George Stuart Benson was born on a farm in Dewey County in far western Oklahoma in 1898. His education was one of hard work on a dry, dusty farm on the Great Plains and the local public schools. As a young man, he enrolled at Oklahoma A&M College in Stillwater (which is now Oklahoma State University). After a couple of years, he transferred to Harper College just across the state line in southern Kansas. This new college would soon lead Stuart on a path to Arkansas, where he became a noted leader in education.
Harper College and Arkansas Christian College, then located in Morrillton, were two colleges run through the Church of Christ. However, both were struggling institutions. In 1924, both colleges agreed to merge with one another and share resources. The new college was rechristened Harding College after the recently deceased Church of Christ preacher and educator James A. Harding. Benson joined faculty and students on the journey from Kansas to Arkansas. Benson graduated the next spring as part of the first class of the new Harding College.

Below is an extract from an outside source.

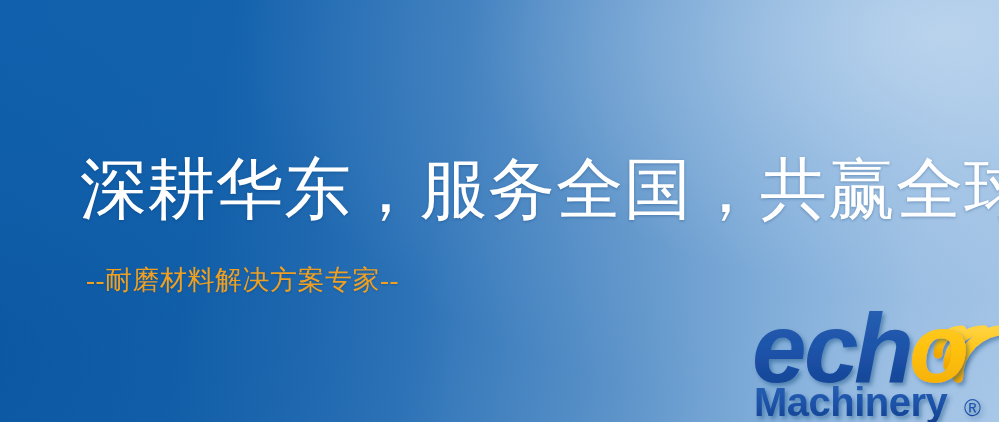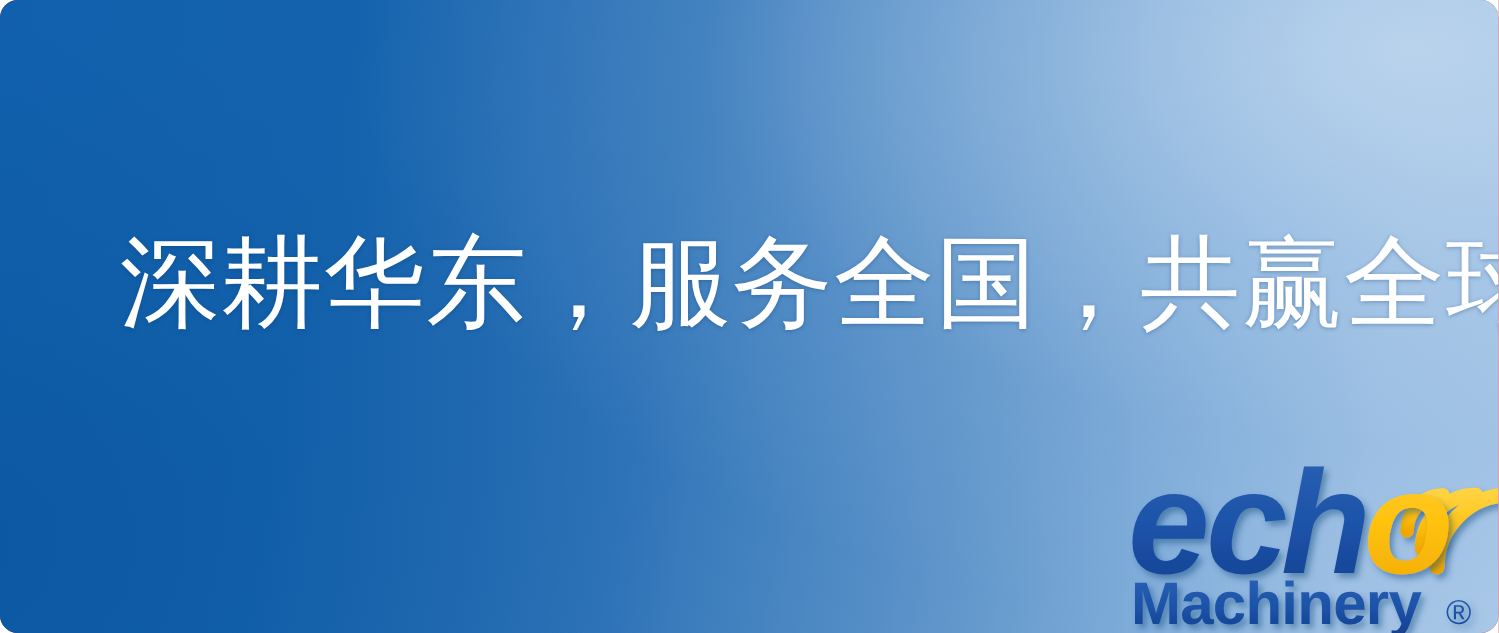"深耕华东，服务全国，共赢全球" #banner { border-radius: 12px -> none }
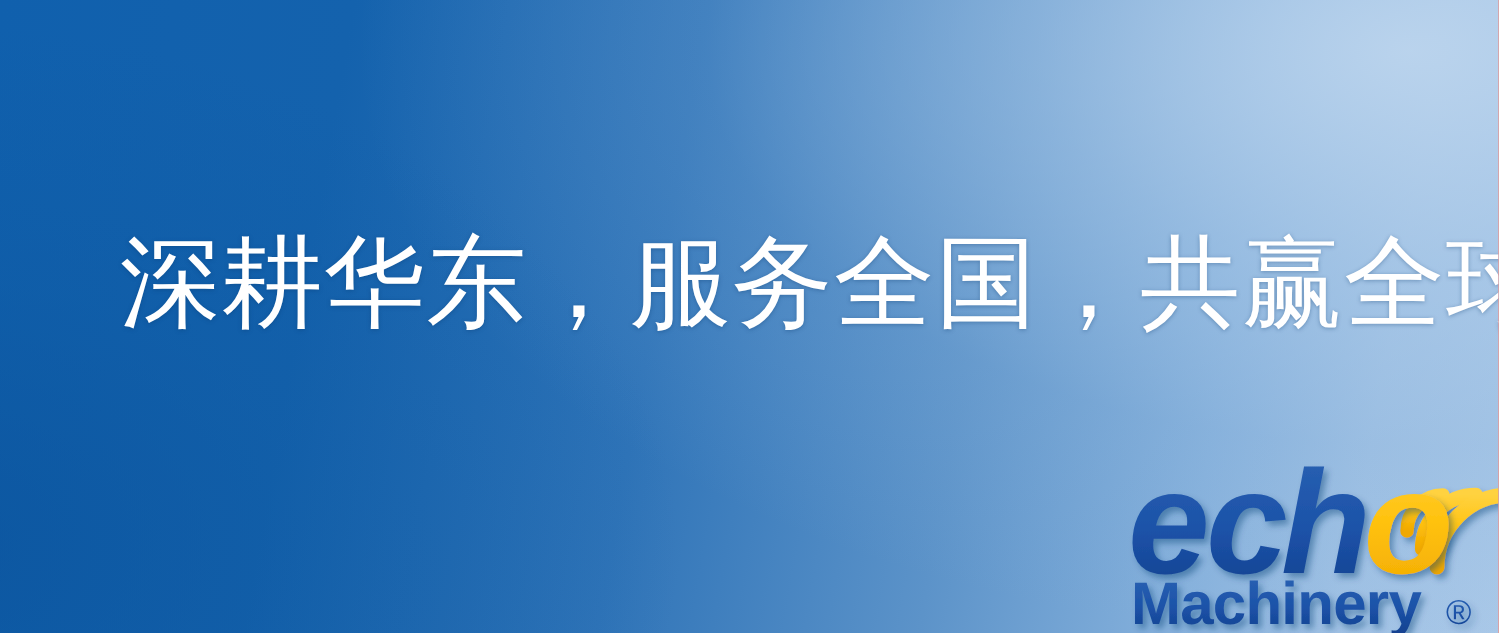"--耐磨材料解决方案专家--" div { html: none -> <div>--耐磨材料解决方案专家--</div> }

Benson soon married, and the new couple, inspired by their faith, moved to China to take up work as missionaries. The couple arrived with great hopes of alleviating the intense poverty that had overtaken China. What once had been a prosperous and advanced country had collapsed into hopelessness and despair. The Bensons hoped to bring education and Christianity to the area. However, China was bitterly divided into warring camps, increasing the sufferings of the people. Tensions mounted. In 1926, warfare exploded as communist forces erupted into revolt. Foreigners were targeted, and the Bensons barely escaped with their lives.
They went to British-occupied Hong Kong for a time and then the Philippines. They were not ready to give up and went to the coastal city of Canton to resume their missionary work in 1928. China had temporarily stabilized, and Benson founded the Canton Bible School in the city.
With his growing family, he returned to the United States in 1930 where he completed a masters degree at the University of Chicago in 1931 and a doctorate from Harding College in 1932. The family soon returned to China, but the situation had grown much worse. With the Japanese occupation of Manchuria since 1931, an expanded war in China crept ominously closer. Communist and nationalist forces openly clashed across the country. Benson saw the bloodshed worsen and his work steadily erode.
In 1936, when Harding College offered the presidency of the college to Benson, he quickly accepted. Benson was certainly in a safer environment, but now he faced a whole new set of challenges. The college’s first president, John N. Armstrong, had moved the college from Morrillton to Searcy two years before to take up the site of the former Galloway Women’s College. The pressures of the Great Depression had dried up donations, and few students could afford to attend. Harding was on the edge of bankruptcy.
Benson carefully assessed the situation. The college owed $68,000 on the property and had debts totaling $80,000. The situation had gotten so bad that the bank repossessed the college property, but because the economy was in such desperate straits, no one would buy it and take it off the bank’s hands. This gave Benson and the college time to regroup.
Benson quickly slashed the budget and reorganized the college’s finances. Professors were forced to go without pay for months at a time. Benson had convinced professors to make this sacrifice in the short-term in order to save the college.
In order to raise money for the college to keep it afloat, Benson refocused his pitch to the business community. He emphasized the importance of faith in the Harding mission as well as the importance of upholding constitutional ideals and the free market system. Horrified by the communist massacres in China, Benson used concerns over communism by American businessmen to reinforce the importance of the college’s programs. Donations poured in as a result. Professors were repaid, and the debts disappeared. Within three years, the college was out of debt, and the mortgage on the campus was completely paid.
The college struggled with enrollment during World War II, but Benson kept the college alive once again. He established the National Education Program on campus, which soon spread to other colleges and high schools, as a program to teach patriotism and free enterprise.
By the 1950s, Benson was a nationally-known pundit, with a weekly column appearing in thousands of newspapers and a weekly radio program heard by millions. As the Cold War heated up and China fell to the communists, Benson became stridently anti-communist in his speeches and columns.
In the meantime, he continued to lead Harding. In one of his last acts as president, in 1963, he agreed that desegregation was the correct path and began allowing African-Americans and other minorities to attend the university. In 1965, he retired after 29 years of leading the institution, which had now boasted 15 buildings and enrolled nearly 1,500 students. The university still widely honors him to this day.
Benson continued to write and speak on various issues during his retirement. He helped establish a series of Christian schools in Africa. He died in 1991 at age 93.